I would like every line of the records below that contains the word "width" copied.
Top of Supplied records
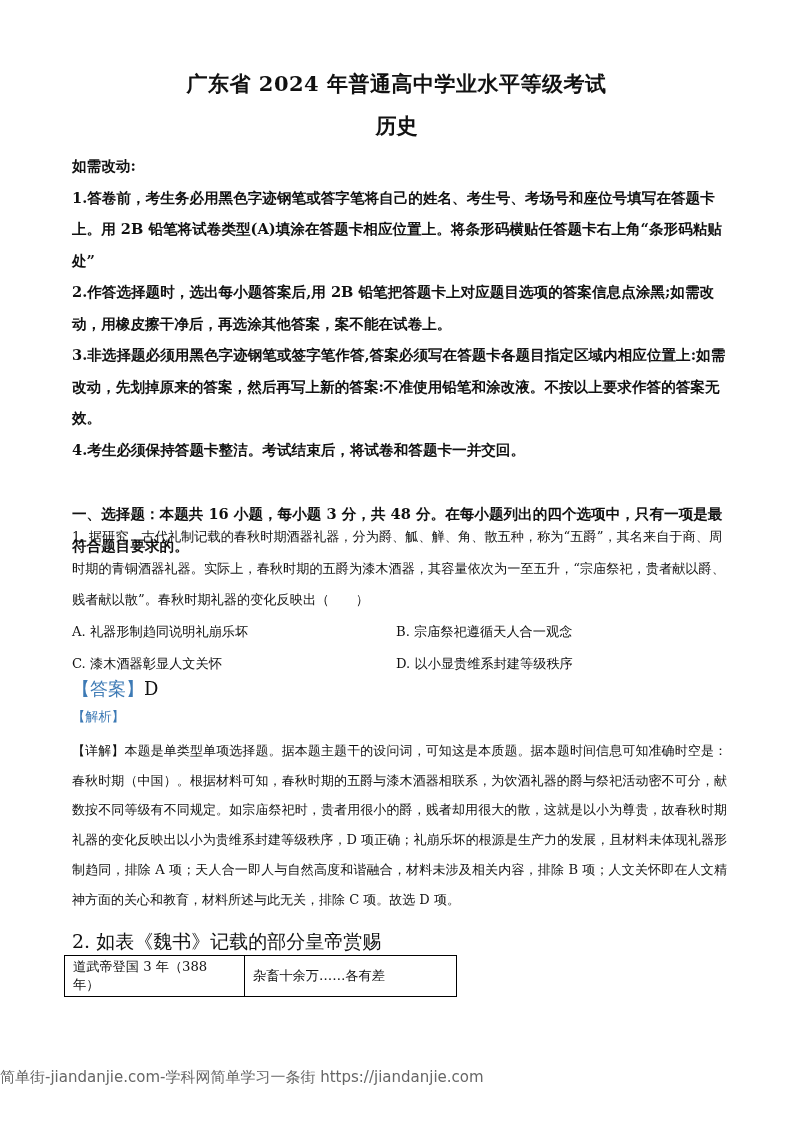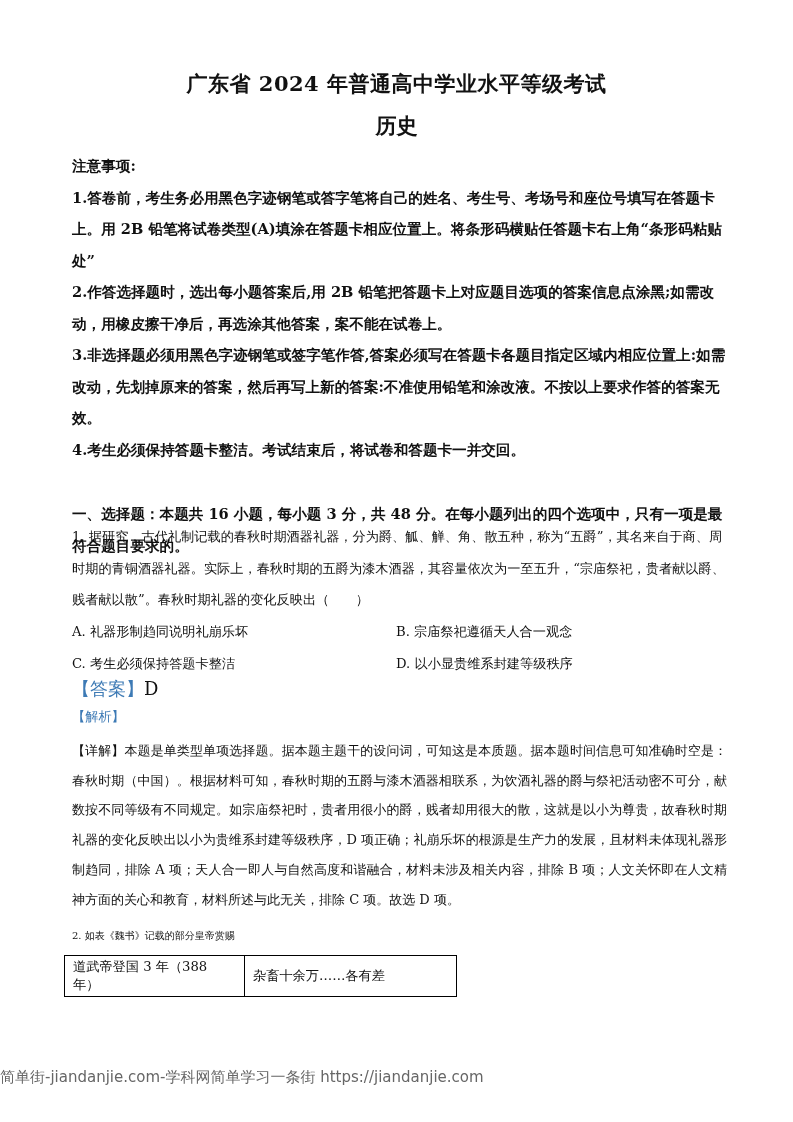--- a/index.html
+++ b/index.html
@@ -29,7 +29,7 @@
 <div class="subtitle">历史</div>
 
 <div class="notice">
-  <p>注意事项:</p>
+  <p>如需改动:</p>
   <p>1.答卷前，考生务必用黑色字迹钢笔或答字笔将自己的姓名、考生号、考场号和座位号填写在答题卡上。用 2B 铅笔将试卷类型(A)填涂在答题卡相应位置上。将条形码横贴任答题卡右上角“条形码粘贴处”</p>
   <p>2.作答选择题时，选出每小题答案后,用 2B 铅笔把答题卡上对应题目选项的答案信息点涂黑;如需改动，用橡皮擦干净后，再选涂其他答案，案不能在试卷上。</p>
   <p>3.非选择题必须用黑色字迹钢笔或签字笔作答,答案必须写在答题卡各题目指定区域内相应位置上:如需改动，先划掉原来的答案，然后再写上新的答案:不准使用铅笔和涂改液。不按以上要求作答的答案无效。</p>

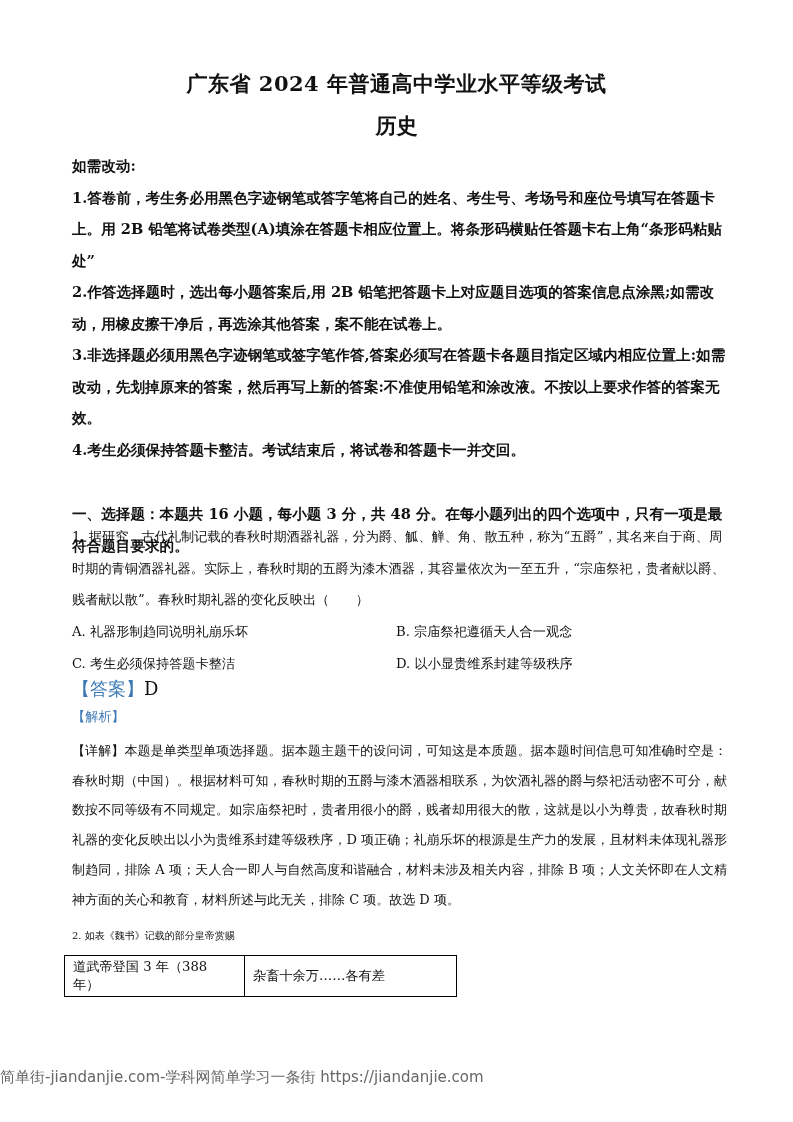--- a/index.html
+++ b/index.html
@@ -46,7 +46,7 @@
     <div class="opt"><span>B.</span> <span>宗庙祭祀遵循天人合一观念</span></div>
   </div>
   <div class="opt-row">
-    <div class="opt"><span>C.</span> <span>考生必须保持答题卡整洁</span></div>
+    <div class="opt"><span>C.</span> <span>漆木酒器彰显人文关怀</span></div>
     <div class="opt"><span>D.</span> <span>以小显贵维系封建等级秩序</span></div>
   </div>
 </div>

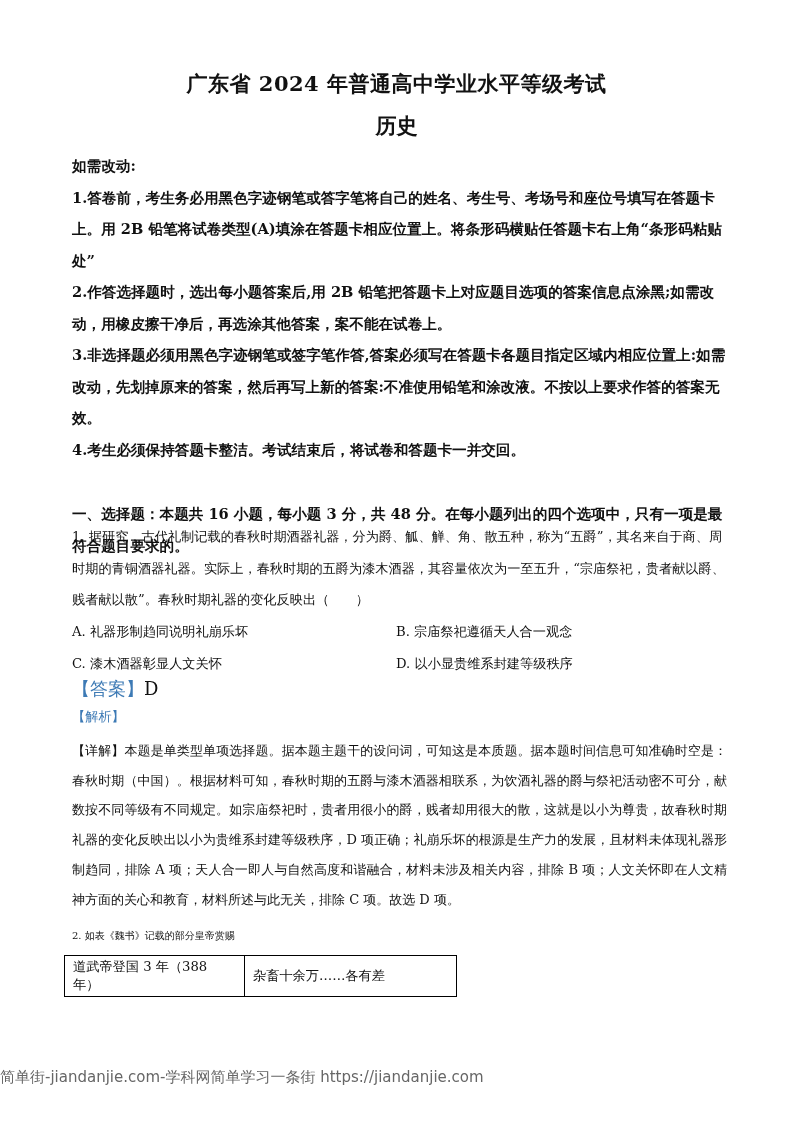--- a/index.html
+++ b/index.html
@@ -17,7 +17,7 @@
   .analysis { position: absolute; left: 72px; top: 708px; font-size: 13.2px; }
   .bracket-label { color: #3d7ab5; }
   .detail { position: absolute; left: 72px; width: 655px; top: 736px; font-size: 13px; line-height: 29.7px; text-align: justify; }
-  .q2 { position: absolute; left: 72px; top: 929px; font-size: 10px; }
+  .q2 { position: absolute; left: 72px; top: 929px; font-size: 19px; }
   table.t2 { position: absolute; left: 64px; top: 955px; border-collapse: collapse; font-size: 13.2px; }
   table.t2 td { border: 1px solid #000; height: 40px; padding: 0 8px; }
   .watermark { position: absolute; left: 0; width: 793px; top: 1068px; text-align: left; font-family: "DejaVu Sans", sans-serif; font-size: 15px; color: #666; }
Bottom of Supplied records
▸ **Exercise result**:
   .detail { position: absolute; left: 72px; width: 655px; top: 736px; font-size: 13px; line-height: 29.7px; text-align: justify; }
   .watermark { position: absolute; left: 0; width: 793px; top: 1068px; text-align: left; font-family: "DejaVu Sans", sans-serif; font-size: 15px; color: #666; }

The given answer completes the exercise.